Explain what "continuity" means in the language of non-standard analysis (using infinitesimals) and why this formulation is equivalent to the standard \( \varepsilon\text{-}\delta \) definition for first-order expressible properties.
What is a fundamental obstacle to using non-standard analysis to prove results that are not first-order expressible? Give an example.
Part E: Computability and Gödel — Challenge Problems
E1. Let \( \mathrm{Prov}_T(x) \) be the provability predicate for a recursively axiomatizable theory \( T \) extending PA. The Löb conditions are:
(D1) If \( T \vdash \varphi \), then \( T \vdash \mathrm{Prov}_T(\ulcorner \varphi \urcorner) \).
(D2) \( T \vdash \mathrm{Prov}_T(\ulcorner \varphi \to \psi \urcorner) \land \mathrm{Prov}_T(\ulcorner \varphi \urcorner) \to \mathrm{Prov}_T(\ulcorner \psi \urcorner) \).
(D3) \( T \vdash \mathrm{Prov}_T(\ulcorner \varphi \urcorner) \to \mathrm{Prov}_T(\ulcorner \mathrm{Prov}_T(\ulcorner \varphi \urcorner) \urcorner) \).
Show that (D1) implies: if \( T \vdash \varphi \land \psi \), then \( T \vdash \mathrm{Prov}_T(\ulcorner \varphi \urcorner) \land \mathrm{Prov}_T(\ulcorner \psi \urcorner) \).
Using the Löb conditions and the Diagonal Lemma, give a complete proof of Löb's Theorem: if \( T \vdash \mathrm{Prov}_T(\ulcorner \varphi \urcorner) \to \varphi \), then \( T \vdash \varphi \).

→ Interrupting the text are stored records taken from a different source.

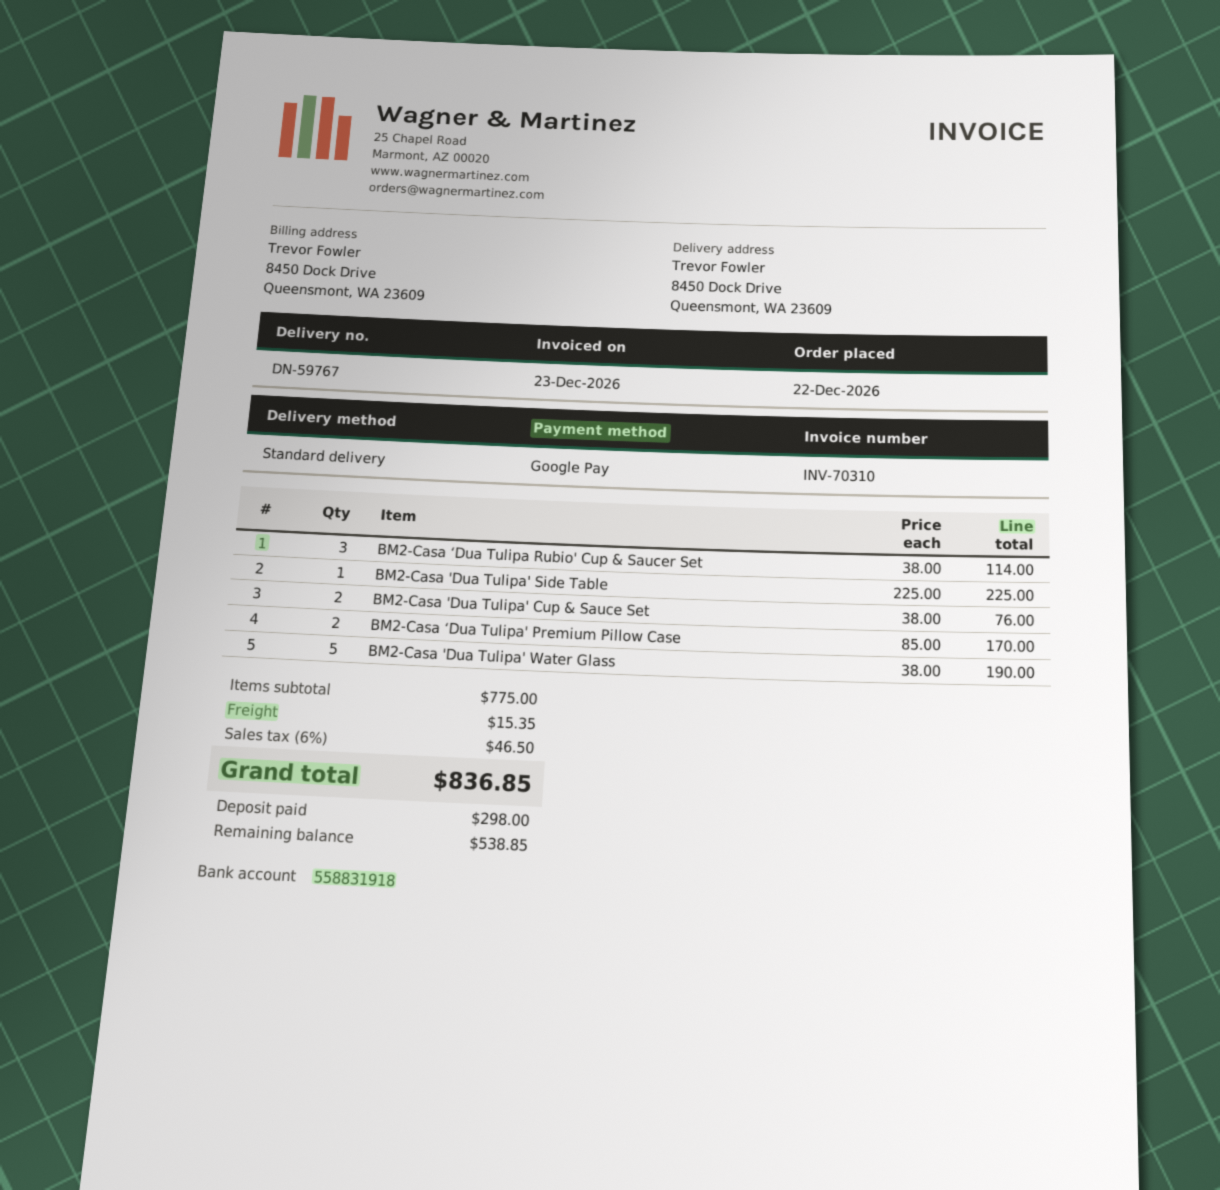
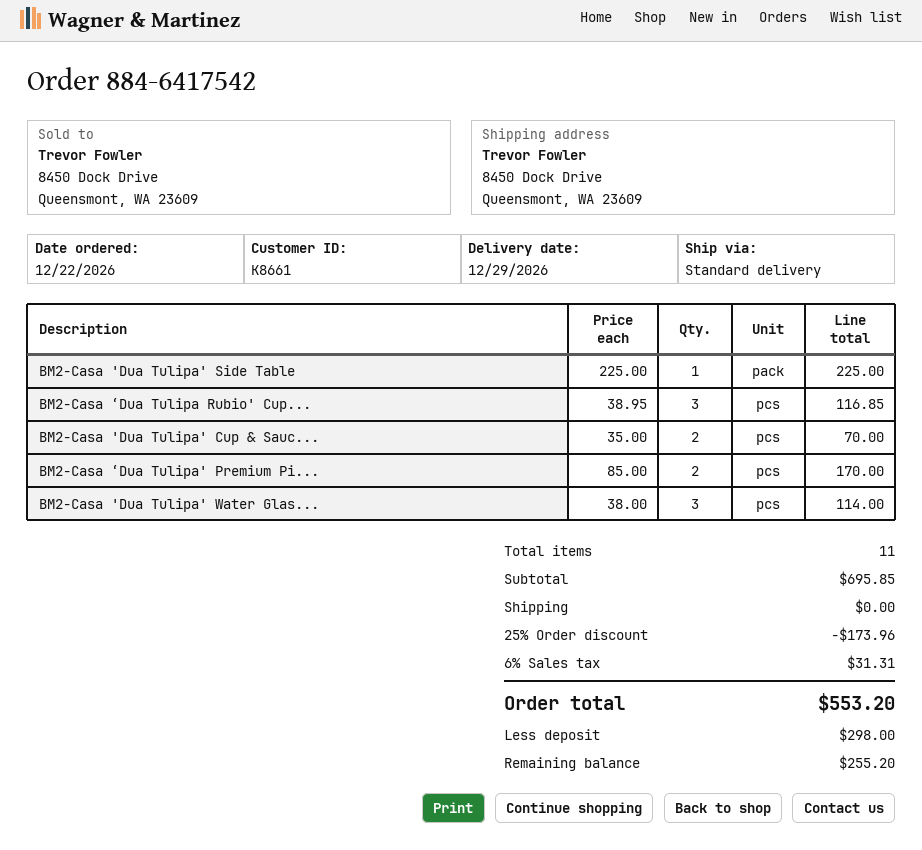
BM2-Casa ‘Dua Tulipa Rubio' Cup & Saucer Set: 3 x 38.00 = 114.00 -> 3 x 38.95 = 116.85
BM2-Casa 'Dua Tulipa' Cup & Sauce Set: 2 x 38.00 = 76.00 -> 2 x 35.00 = 70.00
BM2-Casa 'Dua Tulipa' Water Glass: 5 x 38.00 = 190.00 -> 3 x 38.00 = 114.00
subtotal: 775.00 -> 695.85
discount: none -> 25% = 173.96
shipping: 15.35 -> 0.00
tax: 6% = 46.50 -> 6% = 31.31
total: 836.85 -> 553.20
balance: 538.85 -> 255.20

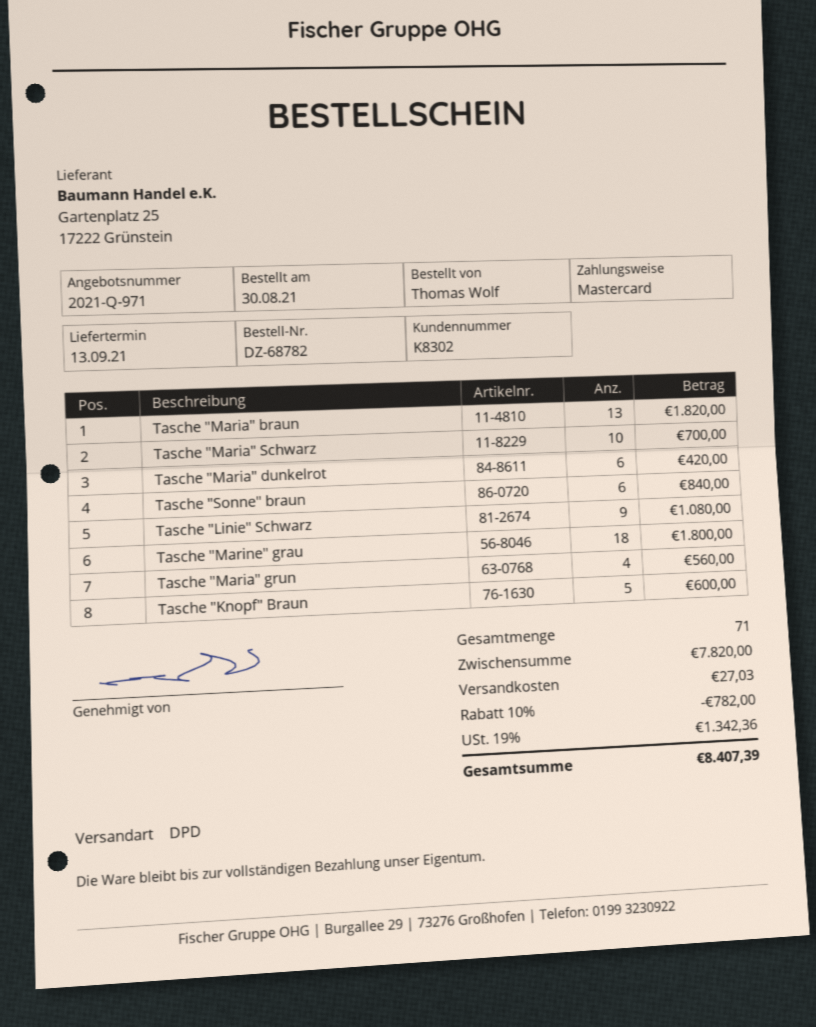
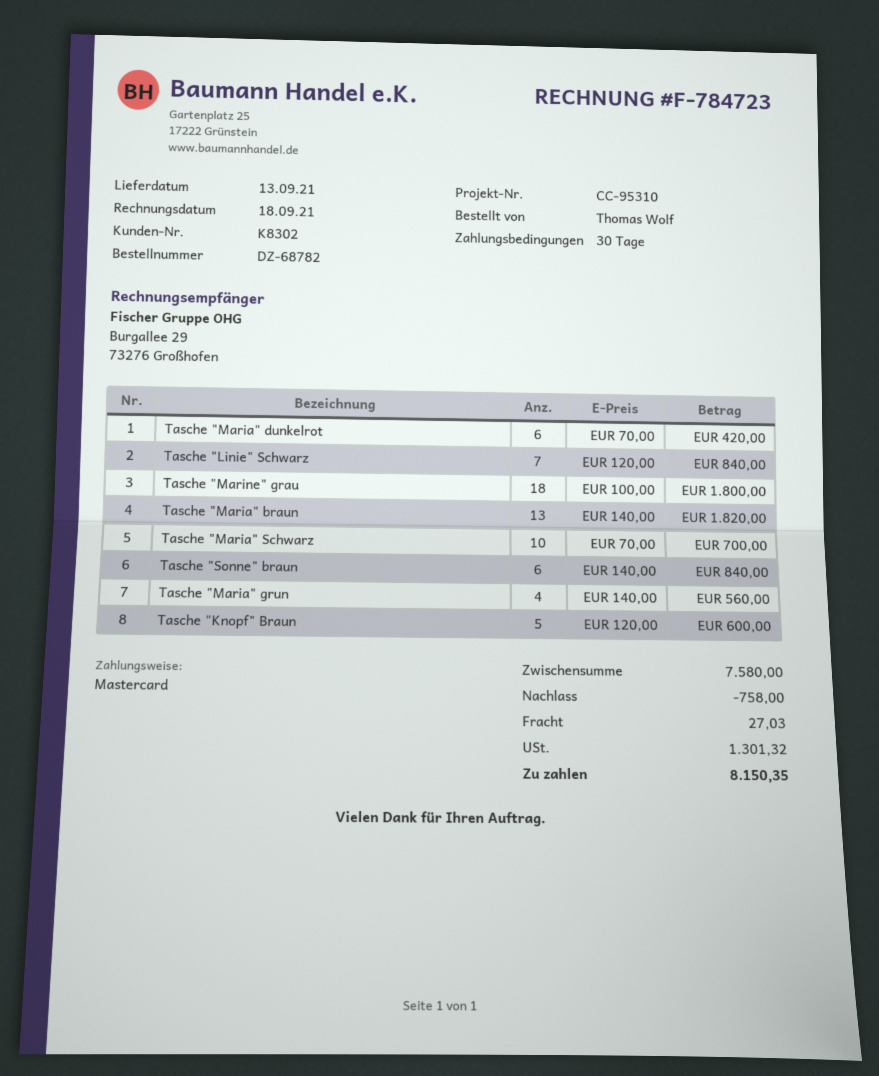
Tasche "Linie" Schwarz: 9 for 1080.00 -> 7 for 840.00
subtotal: 7820.00 -> 7580.00
discount: 782.00 -> 758.00
tax: 1342.36 -> 1301.32
total: 8407.39 -> 8150.35

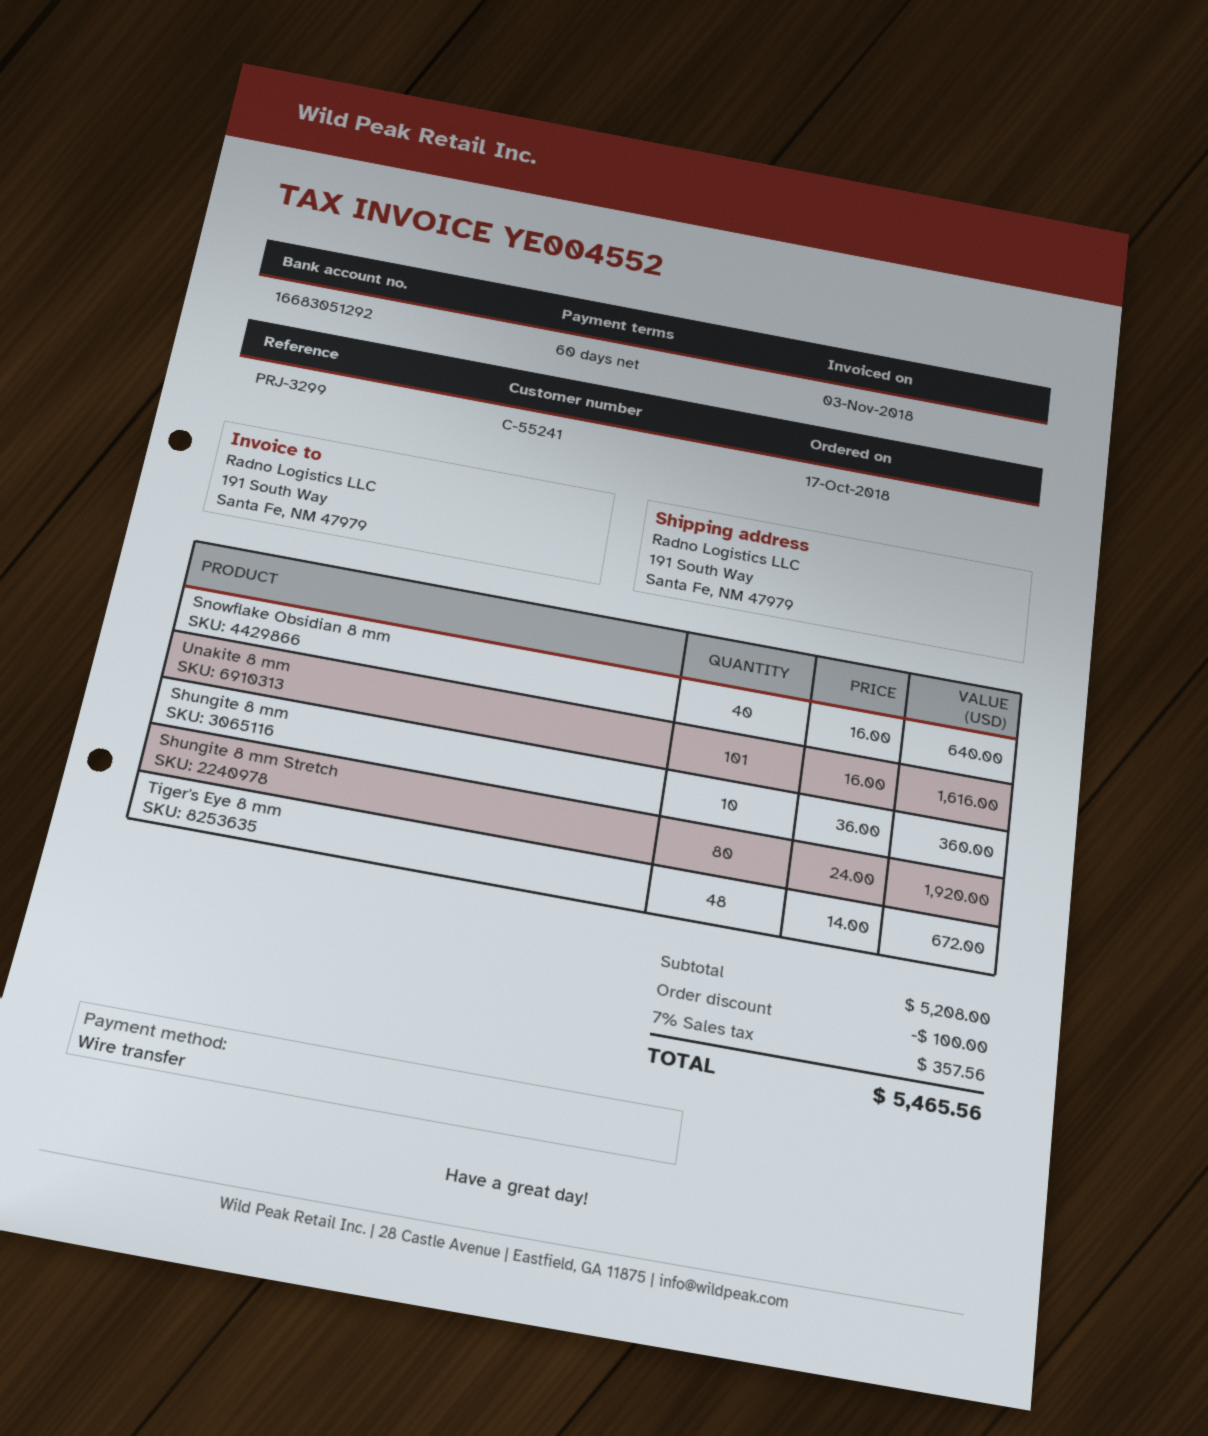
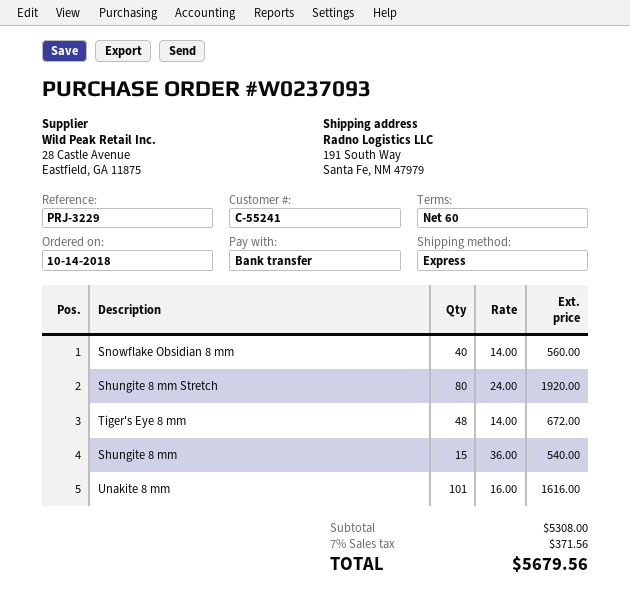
order date: 2018-10-17 -> 2018-10-14
reference: PRJ-3299 -> PRJ-3229
Snowflake Obsidian 8 mm: 40 x 16.00 = 640.00 -> 40 x 14.00 = 560.00
Shungite 8 mm: 10 x 36.00 = 360.00 -> 15 x 36.00 = 540.00
subtotal: 5208.00 -> 5308.00
discount: 100.00 -> none
tax: 7% = 357.56 -> 7% = 371.56
total: 5465.56 -> 5679.56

Deduce the Second Incompleteness Theorem from Löb's Theorem by showing \( T \vdash \mathrm{Con}(T) \to G_T \) where \( G_T \) is the Gödel sentence.
E2. The Arithmetical Hierarchy classifies sets by their logical complexity.
Show that the set \( \mathrm{Halt} = \{(e, n) : \phi_e(n) \downarrow\} \) is \( \Sigma^0_1 \) (computably enumerable) but not \( \Pi^0_1 \) (not co-computably enumerable). Use this to give a direct proof that \( \mathrm{Halt} \) is not decidable.
Show that the set of indices of total functions, \( \mathrm{Tot} = \{e : \phi_e \text{ is a total function}\} \), is \( \Pi^0_2 \) (of the form \( \forall n\, \exists s\, R(e, n, s) \) for a decidable \( R \)) but not \( \Sigma^0_2 \).
State Rice's Theorem and use it to prove that \( \mathrm{Tot} \) is not decidable (without computing its arithmetical complexity).
E3. This problem concerns the relationship between syntax (provability) and semantics (truth).
The Completeness Theorem says \( T \models \varphi \iff T \vdash \varphi \). The First Incompleteness Theorem says: for consistent, recursively axiomatizable \( T \supseteq Q \), there exists \( \varphi \) with \( \mathbb{N} \models \varphi \) but \( T \not\vdash \varphi \). Reconcile these two results — are they contradictory?
Exhibit a sentence \( \varphi \) such that \( \mathrm{PA} \not\vdash \varphi \) and \( \mathrm{PA} \not\vdash \lnot \varphi \), yet \( \varphi \) is true in \( \mathbb{N} \). (The Gödel sentence works — verify that \( G \) is true in \( \mathbb{N} \) by the argument in Section 5.4.2.)
A non-standard model \( \mathfrak{M} \) of PA (i.e., \( \mathfrak{M} \models \mathrm{PA} \) but \( \mathfrak{M} \not\cong \mathfrak{N} \)) satisfies all PA-theorems but may fail true arithmetic sentences. Explain why \( \mathfrak{M} \models \lnot G_{\mathrm{PA}} \) for a non-standard \( \mathfrak{M} \) that happens to be a model of \( \mathrm{PA} + \lnot G_{\mathrm{PA}} \) (the existence of which follows from Gödel's theorems).
E4. This problem concerns Tarski’s undefinability theorem and its relationship to the Liar Paradox.
State Tarski's Undefinability Theorem precisely and give its proof via the Diagonal Lemma.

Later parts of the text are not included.